**Your assignment**
Go through the entries below and tally the lines containing the string "called"; report only the tally.

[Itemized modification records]
####
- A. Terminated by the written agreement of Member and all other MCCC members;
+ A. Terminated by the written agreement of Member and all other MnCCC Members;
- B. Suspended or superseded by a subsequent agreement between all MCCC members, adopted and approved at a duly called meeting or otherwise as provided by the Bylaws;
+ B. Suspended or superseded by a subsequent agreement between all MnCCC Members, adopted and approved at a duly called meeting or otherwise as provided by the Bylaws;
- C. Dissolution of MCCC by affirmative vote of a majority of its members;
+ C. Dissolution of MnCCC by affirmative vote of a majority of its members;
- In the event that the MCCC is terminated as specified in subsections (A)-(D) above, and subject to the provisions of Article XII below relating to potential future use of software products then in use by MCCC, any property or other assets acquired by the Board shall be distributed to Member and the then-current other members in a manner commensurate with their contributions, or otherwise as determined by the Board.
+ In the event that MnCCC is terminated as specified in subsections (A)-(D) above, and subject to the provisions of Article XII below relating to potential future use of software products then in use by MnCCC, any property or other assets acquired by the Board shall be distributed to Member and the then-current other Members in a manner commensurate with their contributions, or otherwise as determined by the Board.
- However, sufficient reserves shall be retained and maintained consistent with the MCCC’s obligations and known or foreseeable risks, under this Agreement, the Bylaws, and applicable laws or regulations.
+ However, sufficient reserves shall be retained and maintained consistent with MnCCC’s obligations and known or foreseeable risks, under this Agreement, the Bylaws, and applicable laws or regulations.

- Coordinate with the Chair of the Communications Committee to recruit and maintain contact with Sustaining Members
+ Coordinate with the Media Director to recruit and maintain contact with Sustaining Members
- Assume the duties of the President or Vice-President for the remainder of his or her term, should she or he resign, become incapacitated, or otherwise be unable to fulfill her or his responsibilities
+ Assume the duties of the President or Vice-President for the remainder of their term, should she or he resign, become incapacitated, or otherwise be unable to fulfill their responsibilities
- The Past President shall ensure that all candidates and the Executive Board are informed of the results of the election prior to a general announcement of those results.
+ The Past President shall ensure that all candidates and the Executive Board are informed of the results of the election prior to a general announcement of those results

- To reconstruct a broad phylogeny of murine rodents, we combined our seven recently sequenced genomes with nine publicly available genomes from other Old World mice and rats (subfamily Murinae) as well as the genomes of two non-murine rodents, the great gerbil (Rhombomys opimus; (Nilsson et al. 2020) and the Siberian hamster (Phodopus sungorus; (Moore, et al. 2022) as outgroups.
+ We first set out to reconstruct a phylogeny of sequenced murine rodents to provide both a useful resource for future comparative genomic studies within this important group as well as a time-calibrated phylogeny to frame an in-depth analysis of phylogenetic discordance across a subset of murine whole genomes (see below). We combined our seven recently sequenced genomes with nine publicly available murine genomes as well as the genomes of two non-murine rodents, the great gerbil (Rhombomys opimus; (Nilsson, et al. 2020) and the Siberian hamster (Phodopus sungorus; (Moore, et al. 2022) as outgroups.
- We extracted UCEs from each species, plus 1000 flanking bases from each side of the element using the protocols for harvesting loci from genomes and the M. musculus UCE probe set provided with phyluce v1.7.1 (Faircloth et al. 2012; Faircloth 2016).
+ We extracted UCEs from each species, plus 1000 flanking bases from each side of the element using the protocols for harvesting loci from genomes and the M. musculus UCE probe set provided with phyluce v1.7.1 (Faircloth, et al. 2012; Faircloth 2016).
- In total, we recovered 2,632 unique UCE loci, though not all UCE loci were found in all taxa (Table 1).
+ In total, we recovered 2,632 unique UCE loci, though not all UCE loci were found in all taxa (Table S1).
####
**The completed task**
2